Week 11&12

Wiki Extraction & Sentences Filtering

Posted by Stuart Chen on August 18, 2019


We focus on:

1) get the natural language materials from the Wikipedia page for templates generation;

2) automate the paraphrases for predicates.

1. Wiki Extraction & Sentences Filtering

1.1 Wikipedia Articles Extraction

The Wiki pages are the excellent resources for us to get the natural language texts that containing the RDFs in DBpedia.

We use the library called Wikipedia-API to use Python wrapper for Wikipedias’ API, which facilitates extracting texts, sections, links, categories, translations, etc from the pages of Wikipedia. Documentation provides code snippets for the most common use cases.

For example, a ‘dbr’ should be like: ‘Audrey_Hepburn’, which is the identifier of both the DBPeida entity and the Wiki page.
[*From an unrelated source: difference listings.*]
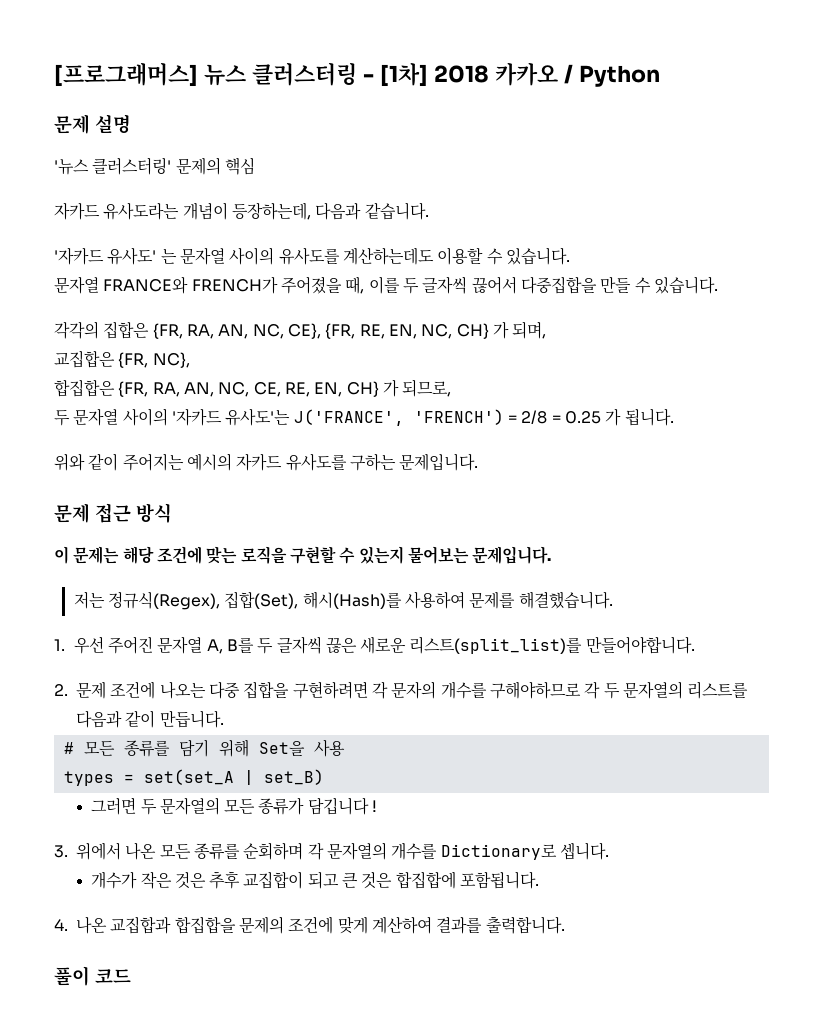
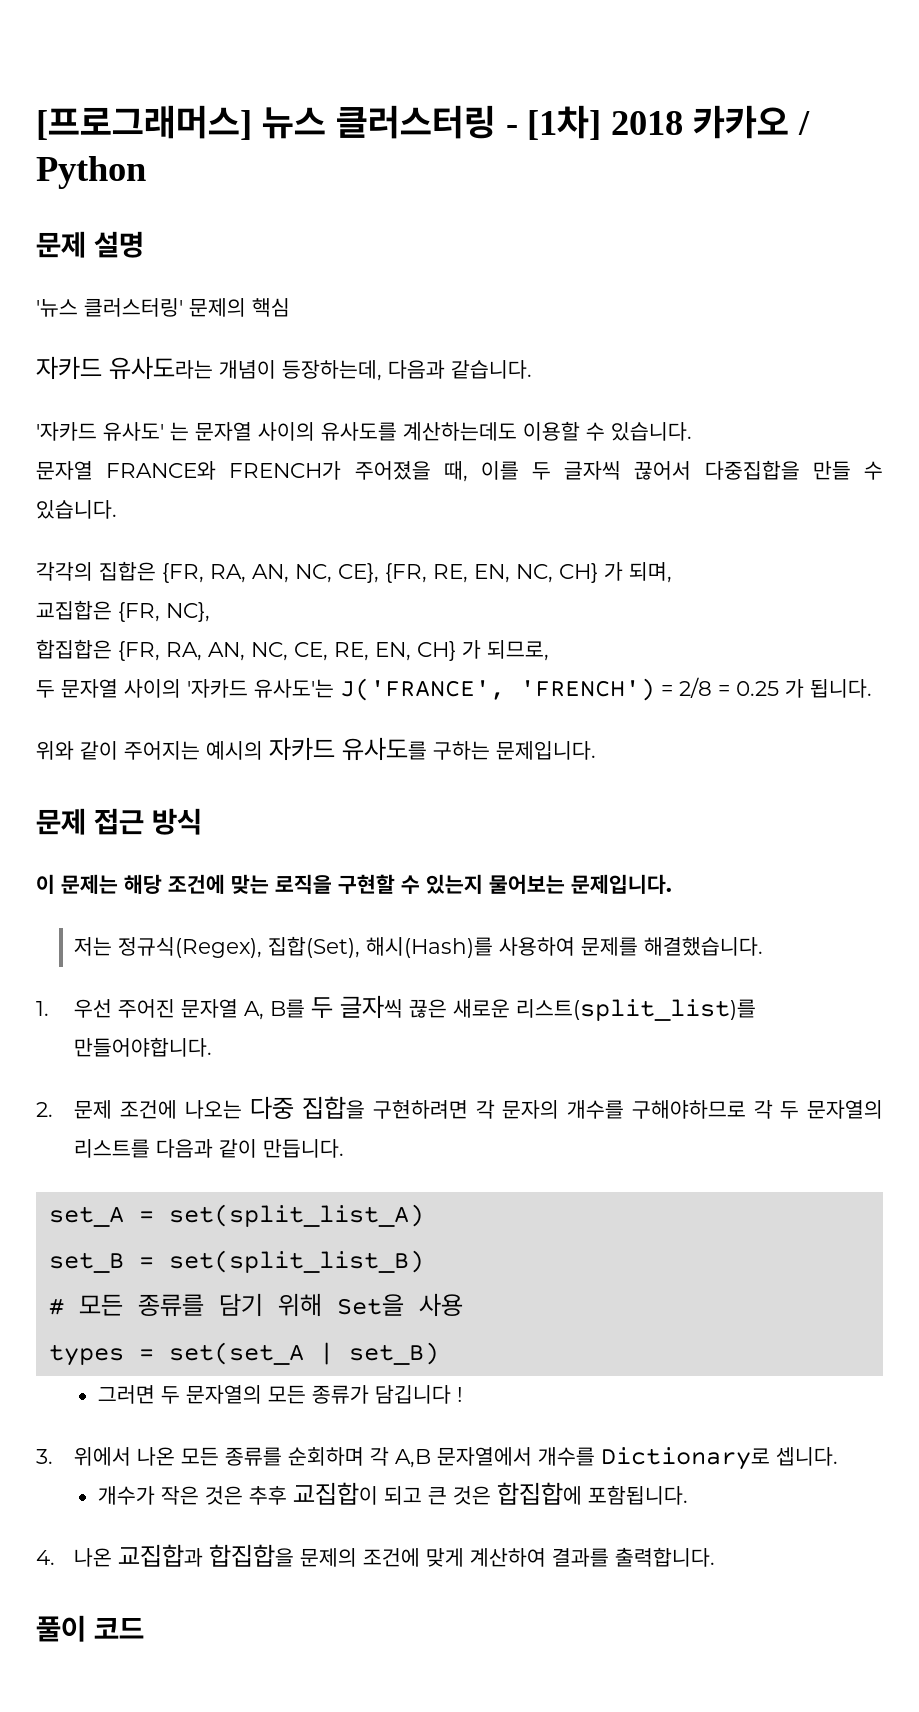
(224, 719) none -> [48,1204,424,1227] [48,1250,424,1273] // set_A = set(split_list_A) // set_B = set(split_list_B)
[326,842,387,860] 문자열의 -> [395,1447,533,1468] A,B 문자열에서

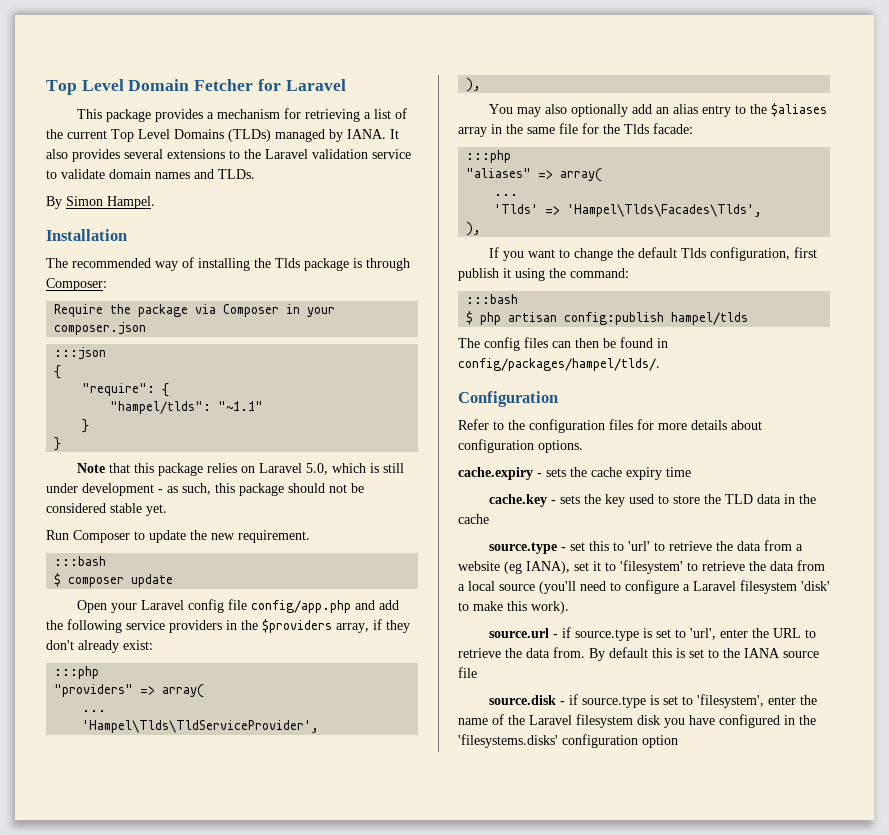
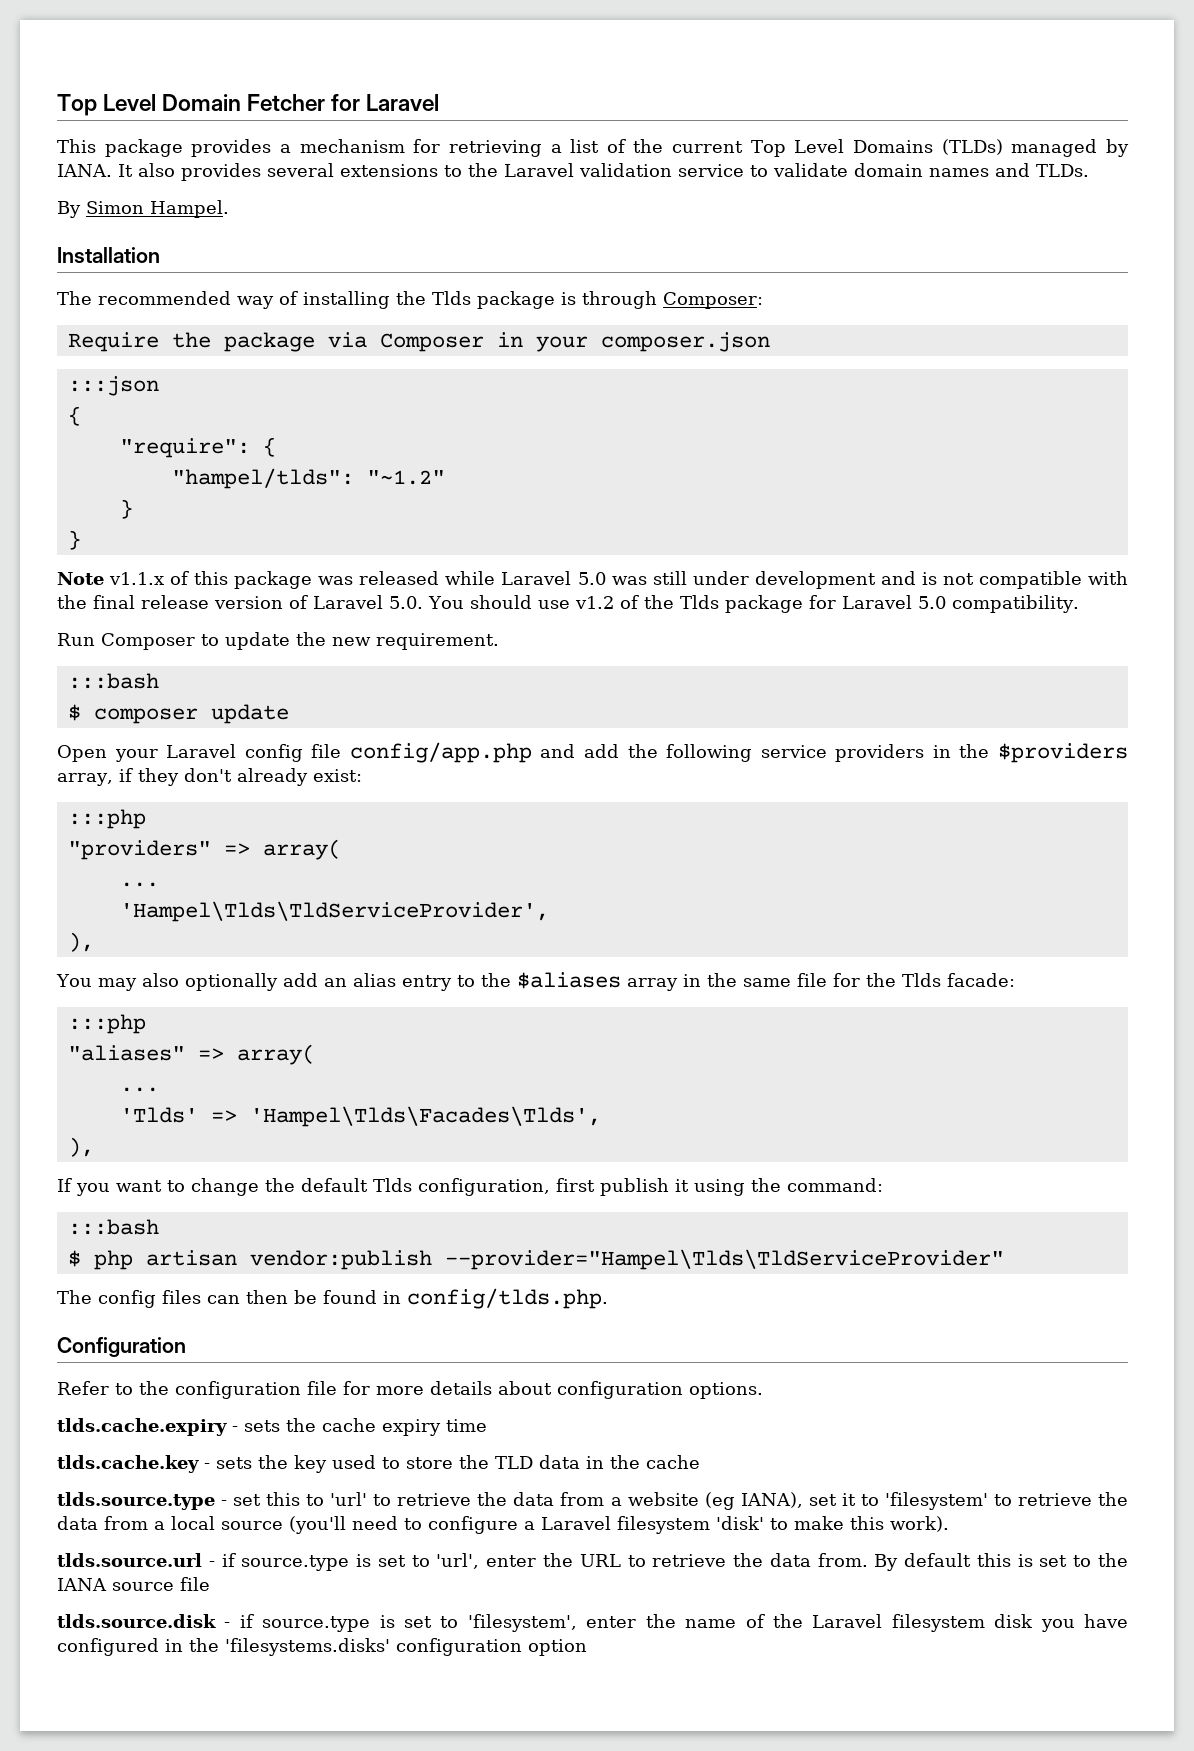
[218,401,264,411] "~1.1" -> [366,470,445,485] "~1.2"
[109,463,405,476] [46,483,364,496] [46,503,167,516] that this package relies on Laravel 5.0, which is still under development - as such, this package should not be considered stable yet. -> [109,571,1128,589] [57,595,1079,613] v1.1.x of this package was released while Laravel 5.0 was still under development and is not compatible with the final release version of Laravel 5.0. You should use v1.2 of the Tlds package for Laravel 5.0 compatibility.
[564,312,749,325] config:publish hampel/tlds -> [249,1249,1004,1270] vendor:publish --provider="Hampel\Tlds\TldServiceProvider"
[458,358,660,371] config/packages/hampel/tlds/. -> [407,1288,608,1309] config/tlds.php.
[609,419,633,430] files -> [307,1381,337,1395] file
[458,467,533,480] cache.expiry -> [57,1418,227,1436] tlds.cache.expiry
[489,494,548,507] cache.key -> [57,1455,199,1473] tlds.cache.key
[489,542,558,554] source.type -> [57,1492,215,1510] tlds.source.type
[489,628,550,638] source.url -> [57,1553,202,1567] tlds.source.url
[489,695,557,705] source.disk -> [57,1614,216,1628] tlds.source.disk

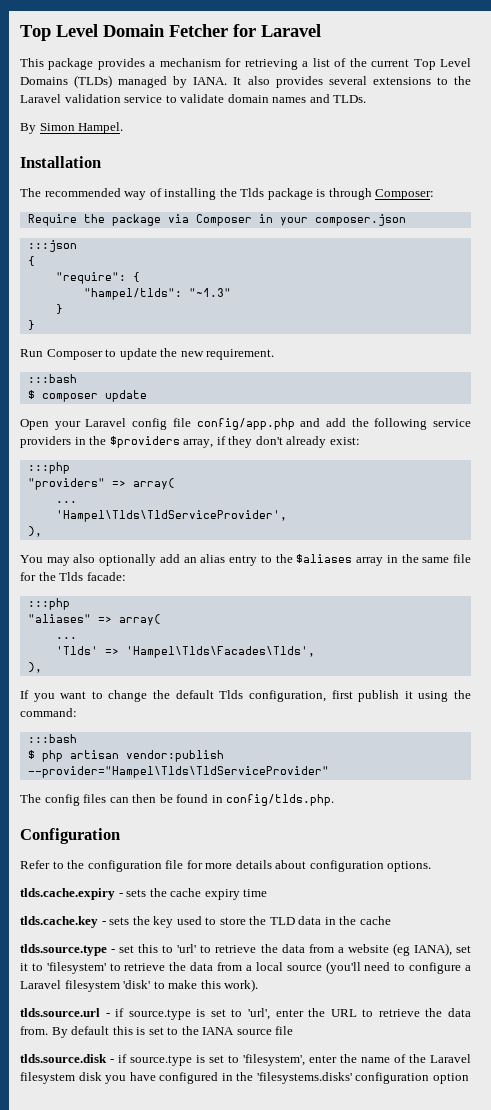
[366,470,445,485] "~1.2" -> [188,288,231,297] "~1.3"
[57,571,1128,589] [57,595,1079,613] // Note v1.1.x of this package was released while Laravel 5.0 was still under development and is not compatible with the final release version of Laravel 5.0. You should use v1.2 of the Tlds package for Laravel 5.0 compatibility. -> (35, 325) none

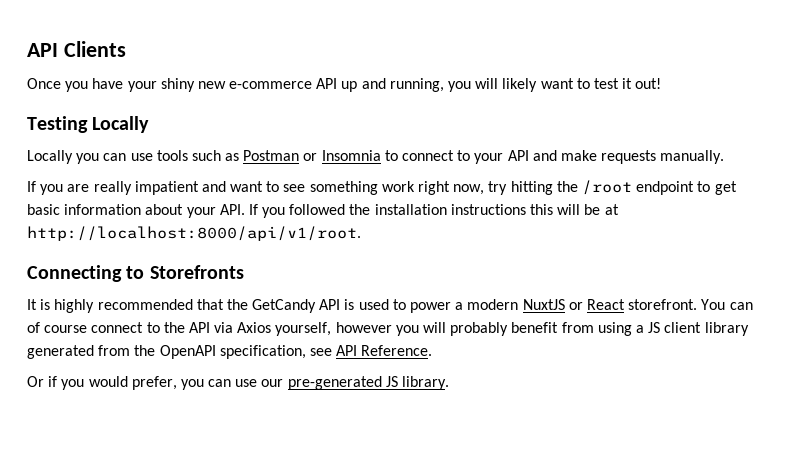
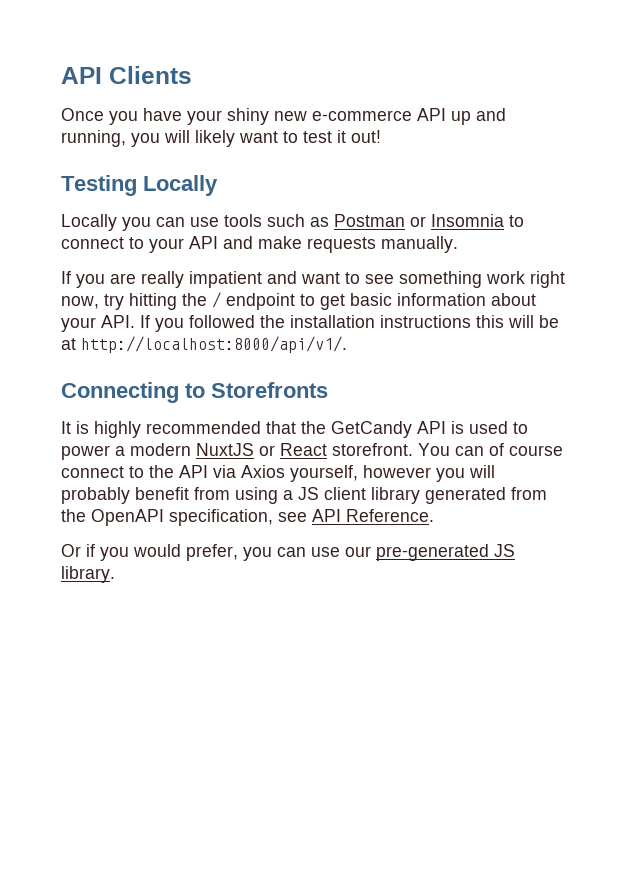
[581,180,632,195] /root -> [212,292,221,308] /
[27,226,361,241] http://localhost:8000/api/v1/root. -> [81,336,347,353] http://localhost:8000/api/v1/.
def extract_page(dbr, clas):
    #wiki_wiki = wikipediaapi.Wikipedia( language='en', extract_format=wikipediaapi.ExtractFormat.WIKI )    
    wiki_wiki = wikipediaapi.Wikipedia('en')
    page_wiki = wiki_wiki.page(dbr)
    #page_wiki = wiki_wiki.page('Audrey_Hepburn')    
    print(" Page - Exists: %s" % page_wiki.exists())
    # Page - Exists: True
    fulltext = page_wiki.text
    savepath = save_page(dbr, fulltext, clas)
    return savepath

1.2 Preprocesing

We then use the spaCy to do the sentences segmentation. When using a space-based pre-trained model, the sentences are split based on training data provided during the model’s training procedure.

And, we also remove the puntuations except the comma in the sentences, because we need to use the comma to decompose the senetences in the part of converting them into questions.

Then we calculate the average length of the sentences we get and set it as the treshold to filter out those sentences that are too long.

2. Predicate-paraphrasing & RDF Matching

2.1. Coreference Resolution

Let’s see what is the coreference resolution.

This’s an explanative example(by StandfordNLP) [1],

Coreference Resolution

so, when the lady stated as above for this man’s election, we can see the corefernce relations as below:

    THE LADY: [ I, my, She ]
    THE MAN:  [ Nader, he ]

This can clarify what the words or pronouns are talking about in the passage: to which entity? from which? who? what’s this entity/pronoun?

  • in this example,

his wife Michelle

through the Coreference Resolution, we can figure out that whom does it mean by 'his' ? in the context, which helps a lot in the RDF entities confirmation.

Then we get the RDF:

'his' <dbr:Barack_Obama> –> 'wife' <dbo:spouse> –> 'Michelle' <dbr:Michelle_Obama>

Resolution of coreference is a well-studied problem in computer linguistics discourse. To obtain the correct interpretation of a text, or even to assess the relative significance of the different topics listed above, pronouns and other reference phrases must be related to the right individuals. Usually, algorithms designed to solve coreferences first look for the closestpre.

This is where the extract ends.